Konsep koeksistensi itu dinilainya penting di tengah arus jaman yang terus menggerus masyarakat adat. Sebab dari situlah, bisa ditentukan apakah masih eksis atau tidak masyarakat hukum adat yang ada di Indonesia ini, sehingga pihak pengambil kebijakan dapat menentukan apa yang perlu dilakukan.
“Masyarakat hukum adat mana saja yang masih eksis sesuai ketentuan yang ada di dalam UUD 45 dan UU organik lainnya. Sehingga ketika masyarakat hukum adat sudah jelas keberadaannya kemudian diidentifikasi yang berkaitan dengan tanah-tanah adatnya dengan wilayah ulayatnya,” imbuh Suwitra.
Dalam pandangan Suwitra, masyarakat hukum adat di satu tempat secara pasti mampu memberikan batasan wilayah. Sehingga rumusan UU yang akan dibuat dalam konteks itu berkaitan dengan tanah-tanah yang dimanfaatkan.

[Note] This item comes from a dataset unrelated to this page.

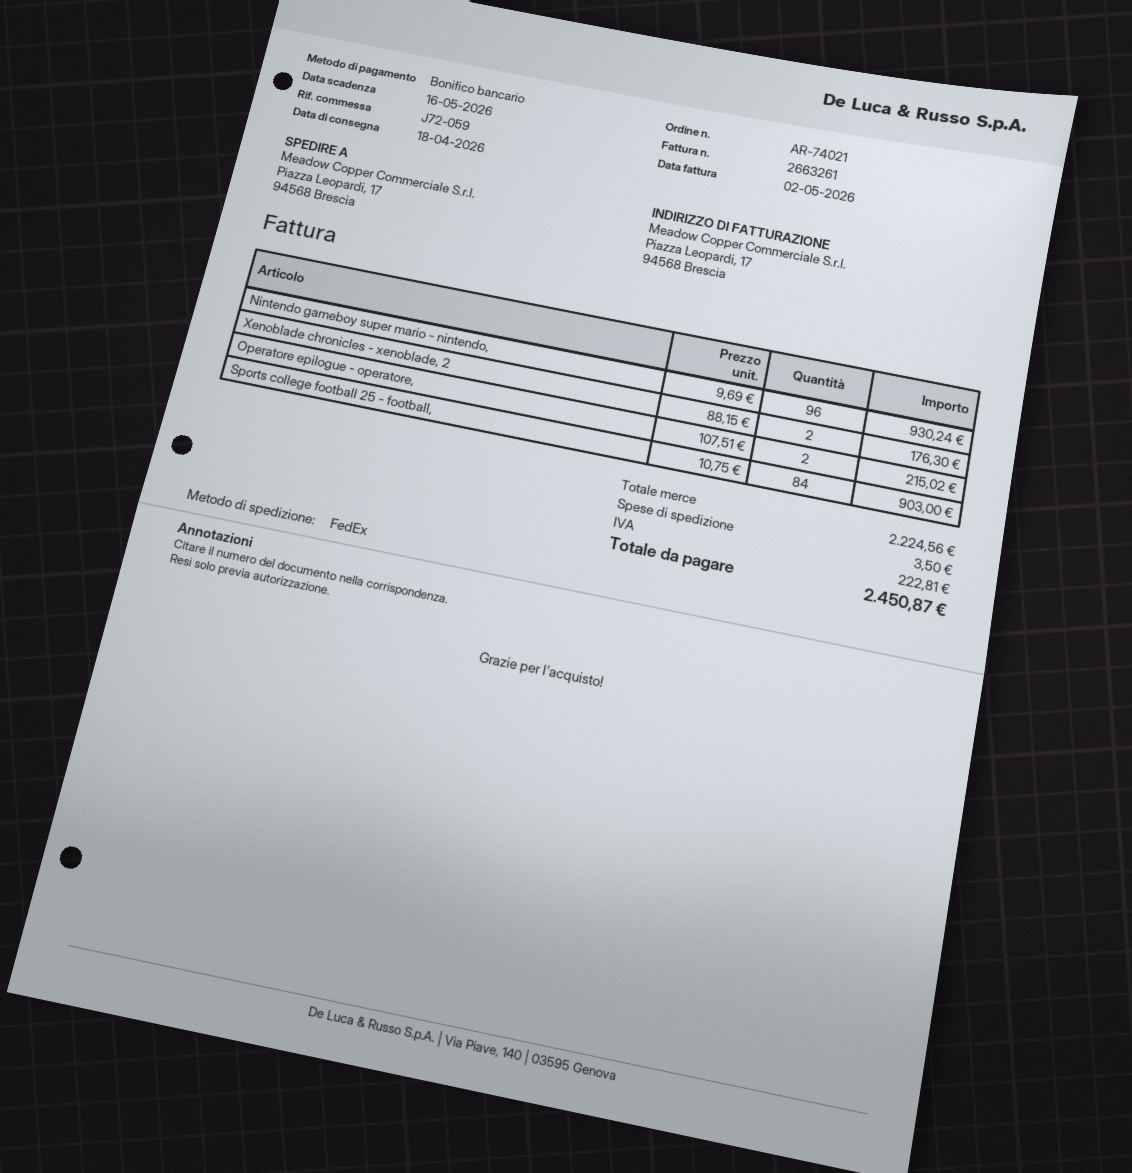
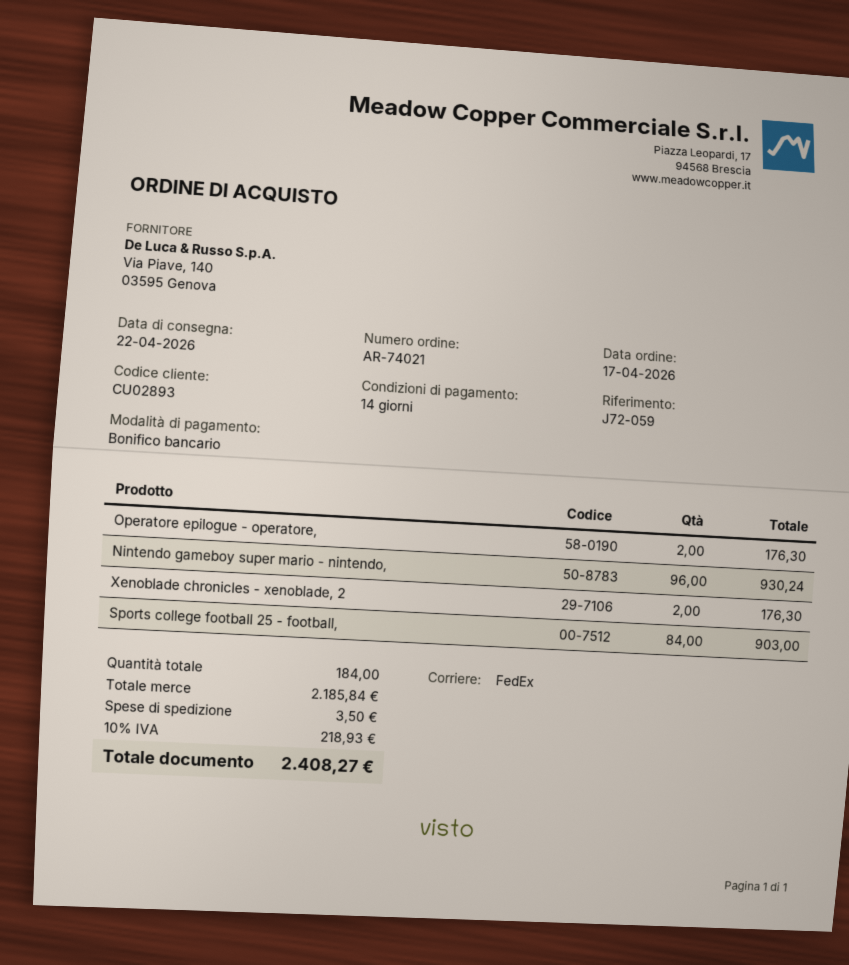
delivery date: 2026-04-18 -> 2026-04-22
Operatore epilogue - operatore,: 2 for 215.02 -> 2 for 176.30
subtotal: 2224.56 -> 2185.84
tax: 222.81 -> 218.93
total: 2450.87 -> 2408.27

Pada beberapa kasus, sebenarnya konflik mengenai sengketa lahan selama ini bukan pada masalah pemberlakuan hukumnya tetapi pada struktur hukum yang menerapkan antara hukum negara dengan hukum adat tersebut. Terkait masalah ini, Suwitra menekankan salah satu yang jelas disebutkan adalah tanah-tanah adat yang sudah ditundukkan pada hukum negara dalam bentuk UU Pokok Agraria maka tidak bisa lagi ditundukkan lagi pada hukum adat.
Misalnya tanah yang sudah disertifikatkan menjadi tanah individu yang dulunya tanah komunal kemudian dikuasai individu. “Nah, begitu tanah-tanah yang dikuasai yang ada ikatan dengan adat kemudian disertifikatkan, tidak ada lagi ikatan dengan hukum adat,” tegasnya.
Pada rapat tersebut, Suwitra menyampaikan apabila mengambil contoh, Bali sebenarnya yang paling utuh memiliki dalam penggunaan hukum adatnya atas kepemilikan tanah individu dan komunal. “Baik badan persekutuan hukumnya maupun hukumnya itu sendiri yang disebut awig-awig. Kalau di tempat lain saya justru melihatnya gamang, atau tidak jelas. Mana masyarakat hukum adatnya, mana awignya, mana kepala adatnya. Tetapi selalu mengklaim ini tanah adat,” katanya.
Oleh karena itu, Suwitra berpendapat RUU HATA dapat membuat rumusan umum mengenai hal-hal yang ada di Bali berkaitan dengan pembentukan UU HATA tersebut. Misalnya, hal-hal individual secara konsep bisa dirumuskan menjadi hal-hal yang lebih umum. Lalu dari konsep itu bisa diberlakukan menjadi hukum negara atau hukum positif nasional ke seluruh Indonesia. “Karena ada hak yang dikuasai secara individu, ada hak yang dikuasai secara komunal. Untuk jenis-jenisnya, biar diserahkan kepada masyarakat hukum adat untuk merincinya,” tandasnya. (Hardianto/balipost)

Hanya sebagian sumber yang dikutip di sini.